▶ _What to produce_: Would you count the lines below that contain the string "font" and reply with that number only?

▶ _Entries taken from a collection_:
※

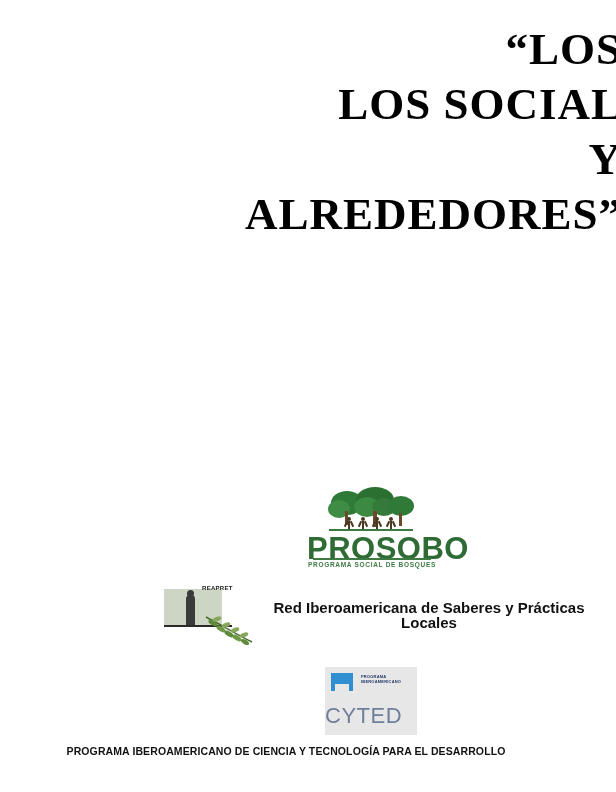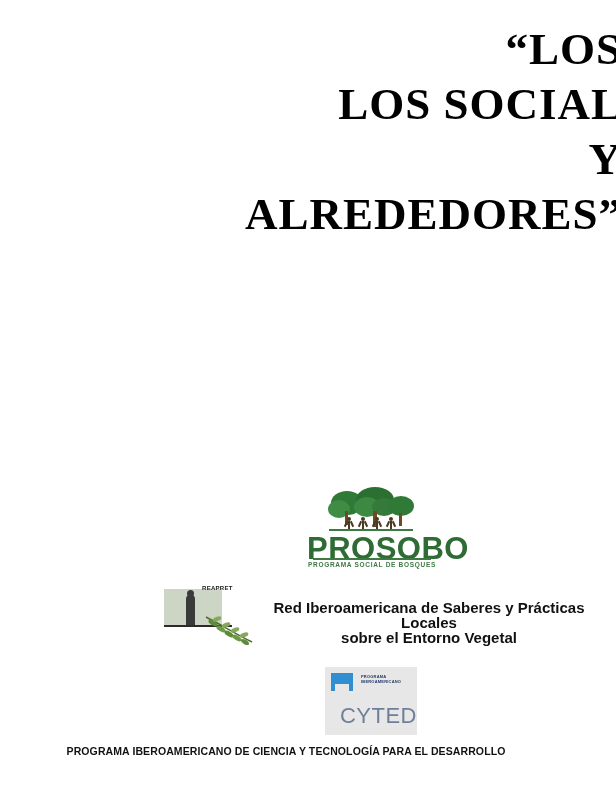--- a/index.html
+++ b/index.html
@@ -290,7 +290,6 @@
 
   <div class="red-text">
     <div>Red Iberoamericana de Saberes y Prácticas Locales</div>
-    <div>sobre el Entorno Vegetal</div>
   </div>
 
   <div class="cyted">

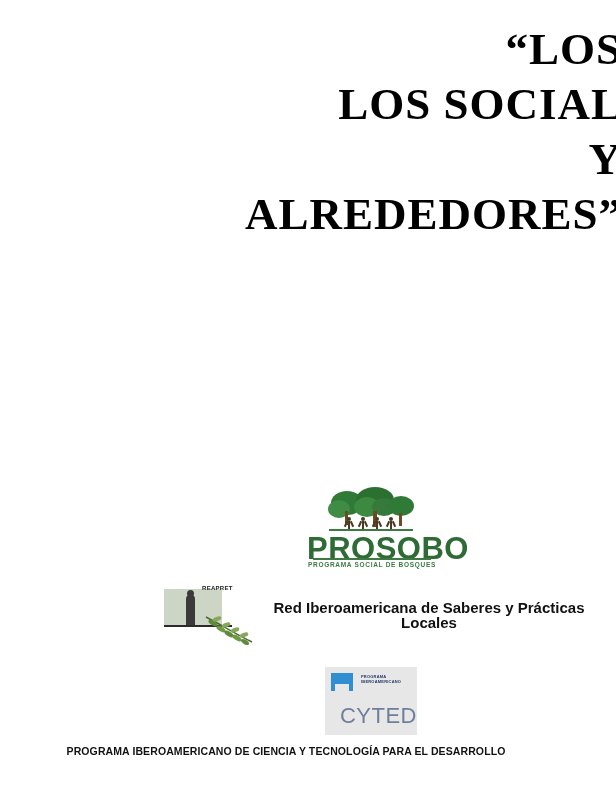--- a/index.html
+++ b/index.html
@@ -196,7 +196,7 @@
     left: 0;
     top: 36px;
     width: 92px;
-    text-align: right;
+    text-align: left;
     font-size: 22px;
     color: #6f7f9b;
     letter-spacing: 0.5px;

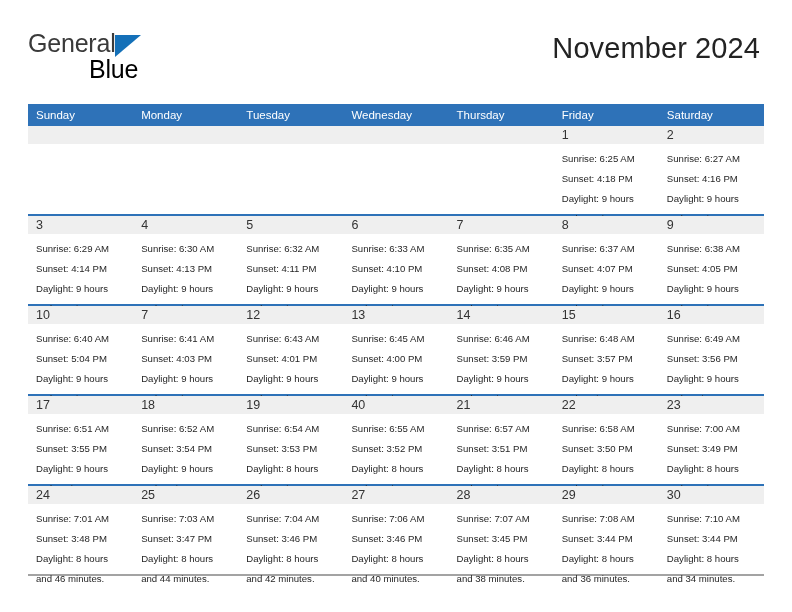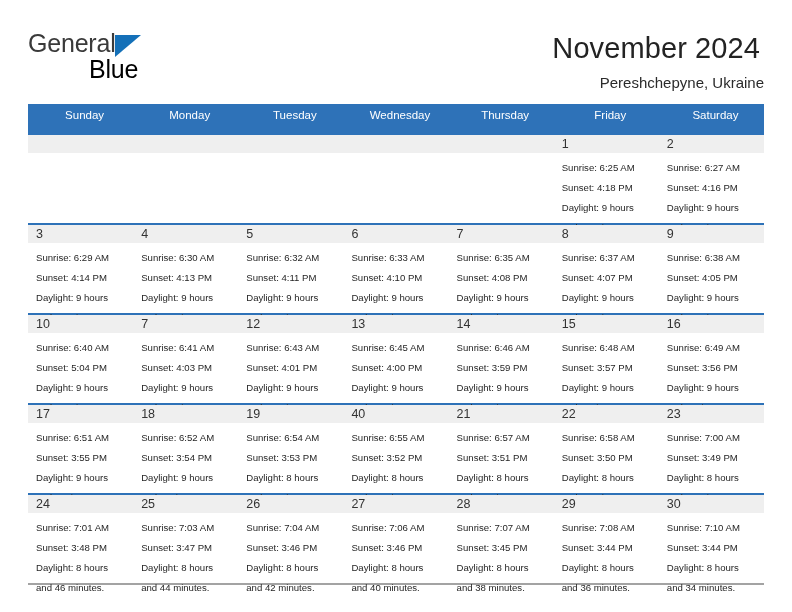--- a/index.html
+++ b/index.html
@@ -161,7 +161,6 @@
 
     <div class="titles">
       <h1 class="cal-title">November 2024</h1>
-      <p class="cal-subtitle">Pereshchepyne, Ukraine</p>
     </div>
 
   </div>

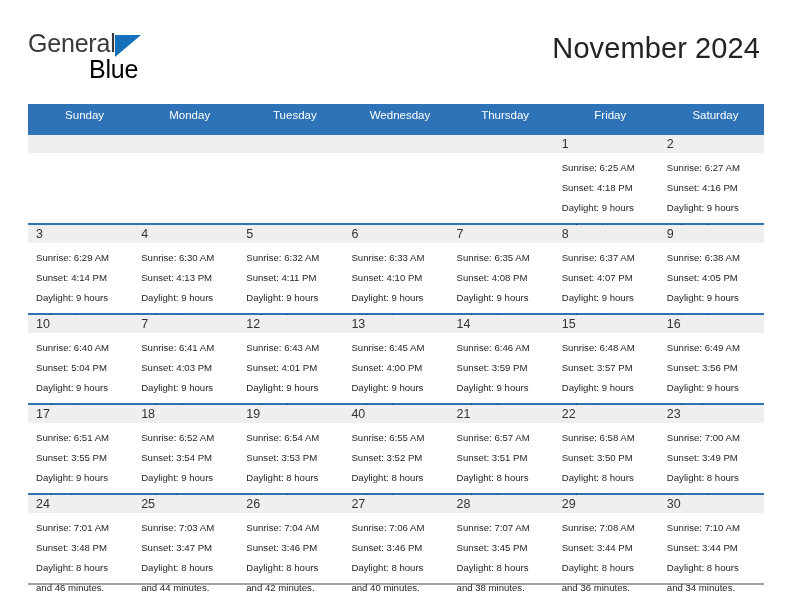--- a/index.html
+++ b/index.html
@@ -103,8 +103,8 @@
     color: #ffffff;
     font-size: 11.5px;
     font-weight: normal;
-    text-align: center;
-    padding: 5px 0 14px 8px;
+    text-align: left;
+    padding: 5px 0 5px 8px;
     height: 12px;
     border: none;
   }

※

▶ _Exercise answer_: 3